UN TOURNAGE STUDIEUX ET ORGANISÉ

Ce que j’aimerais Raphaël, c’est que tu te tiennes comme ça face à Sheyenne

Nous sommes le lundi 26 décembre, il est 10h40, c’est ainsi qu’au cœur du cinéma Apollo situé dans la charmante ville de Châteauroux où naquit l’immense Gérard Depardieu, démarre un projet ambitieux réfléchi et préparé assidûment depuis l’été 2022. Costume bleu clair (un nouveau réalisateur en costume à la Hitchcock), la caméra est prête à démarrer avec l’œil concentré de Adrien Caulier derrière, la perche est tendue, le premier jour de tournage est enfin arrivé et Darius prépare ses deux acteurs à dialoguer dans un décor qui doit simuler un comptoir d’hôtel. Les prises s’enchaînent, la séquence 12 signe le premier clap des Hasards (de la vie). « Action » lance Darius.

La matinée se poursuit.

« Bonne à l’image et au son ? » interroge Adrien à Elric casque sur les oreilles qui valide d’un signe de tête, tandis que Joshua qui officie en tant que script juste derrière prend note. L’équipe communique, se répond, se comprend. Darius donne ses instructions un peu plus loin, il décrit avec précision la façon dont la scène doit se refaire, il est complètement dans son rôle.
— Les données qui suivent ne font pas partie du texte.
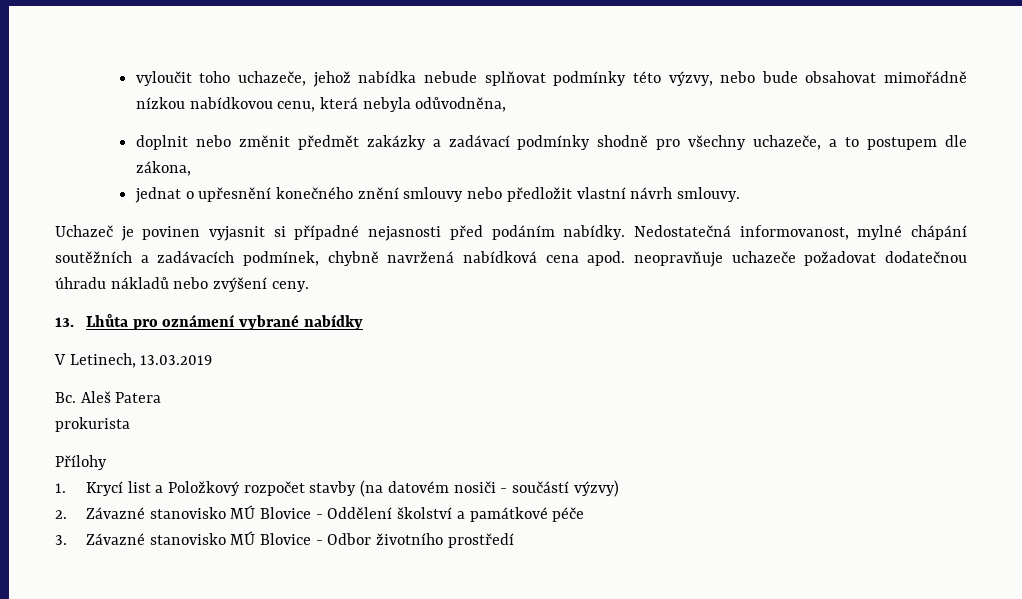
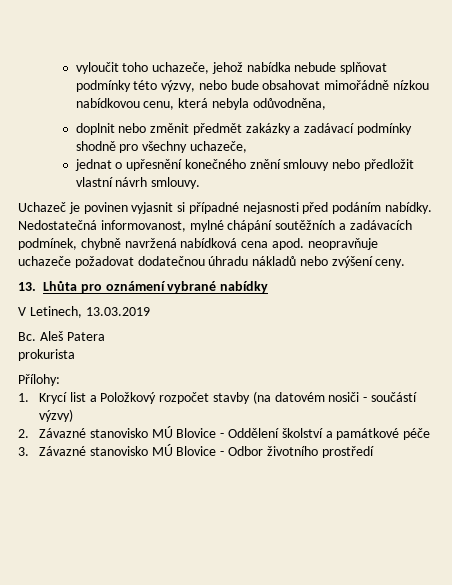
- doplnit nebo změnit předmět zakázky a zadávací podmínky shodně pro všechny uchazeče, a to postupem dle zákona,
+ doplnit nebo změnit předmět zakázky a zadávací podmínky shodně pro všechny uchazeče,
- Přílohy
+ Přílohy:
Le jeune réalisateur qui trois ans auparavant réalisait Rage un court métrage de 7 min diffusé sur Youtube qui totalise aujourd’hui 731 vues, a laissé place à un jeune adulte de 18 ans porté par ses rêves et les films qui lui ont donné l’envie et l’espoir de faire du cinéma. Des Antoine Doinel de Truffaut au Darjeeling Limited de Wes Anderson, en passant par le Shining de Kubrick les références de Darius sont toutes bonnes à prendre.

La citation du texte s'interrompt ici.